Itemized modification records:
....................

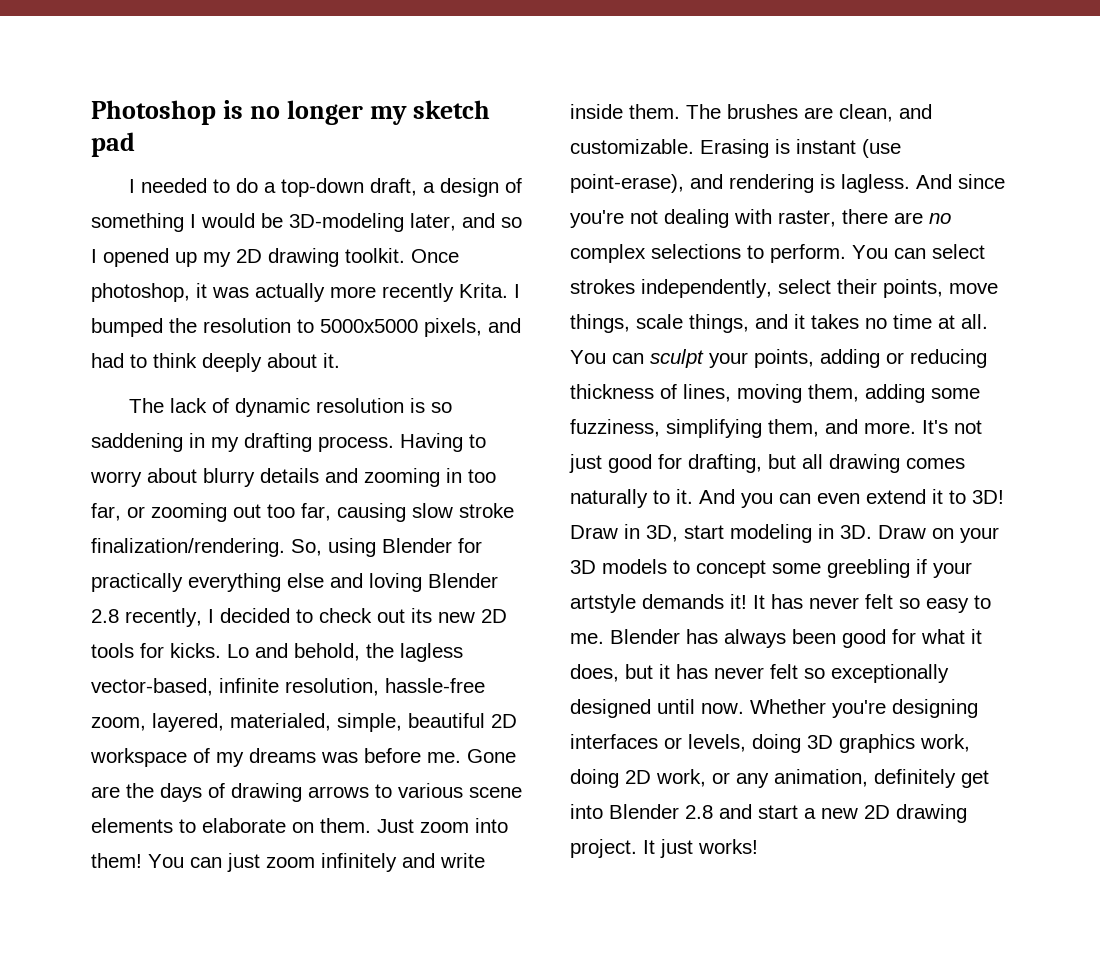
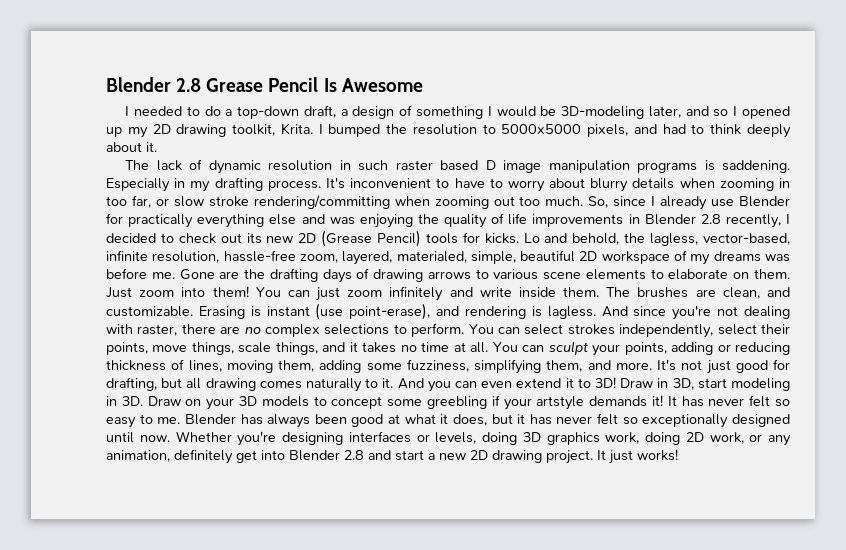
[91,100,491,125] [91,132,135,157] Photoshop is no longer my sketch pad -> [106,77,423,92] Blender 2.8 Grease Pencil Is Awesome
[345,248,459,263] [91,283,454,302] toolkit. Once photoshop, it was actually more recently -> [232,124,276,136] toolkit,
[409,398,452,413] [91,433,463,452] is so saddening in my drafting process. Having -> [339,160,790,173] [106,177,485,192] in such raster based D image manipulation programs is saddening. Especially in my drafting process. It's inconvenient to have
[325,468,358,483] and -> [679,178,715,188] when
[151,503,514,522] [91,538,376,557] zooming out too far, causing slow stroke finalization/rendering. So, using -> [173,195,735,210] slow stroke rendering/committing when zooming out too much. So, since I already use
[369,573,422,592] loving -> [329,213,640,228] was enjoying the quality of life improvements in
(507, 616) none -> [321,230,422,247] (Grease Pencil)
[400,643,463,662] lagless -> [650,233,699,246] lagless,
(154, 790) none -> [269,268,318,282] drafting
[892,629,916,644] for -> [388,414,401,424] at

....................

◆ **WHAT IS NEEDED**
Starting from the line containing "[409,398,452,413] [91,433,463,452] is" and ending with the final line of the data, reproduce each line exactly as it appears, including no other lines.

◆ **FINISHED TASK**
[409,398,452,413] [91,433,463,452] is so saddening in my drafting process. Having -> [339,160,790,173] [106,177,485,192] in such raster based D image manipulation programs is saddening. Especially in my drafting process. It's inconvenient to have
[325,468,358,483] and -> [679,178,715,188] when
[151,503,514,522] [91,538,376,557] zooming out too far, causing slow stroke finalization/rendering. So, using -> [173,195,735,210] slow stroke rendering/committing when zooming out too much. So, since I already use
[369,573,422,592] loving -> [329,213,640,228] was enjoying the quality of life improvements in
(507, 616) none -> [321,230,422,247] (Grease Pencil)
[400,643,463,662] lagless -> [650,233,699,246] lagless,
(154, 790) none -> [269,268,318,282] drafting
[892,629,916,644] for -> [388,414,401,424] at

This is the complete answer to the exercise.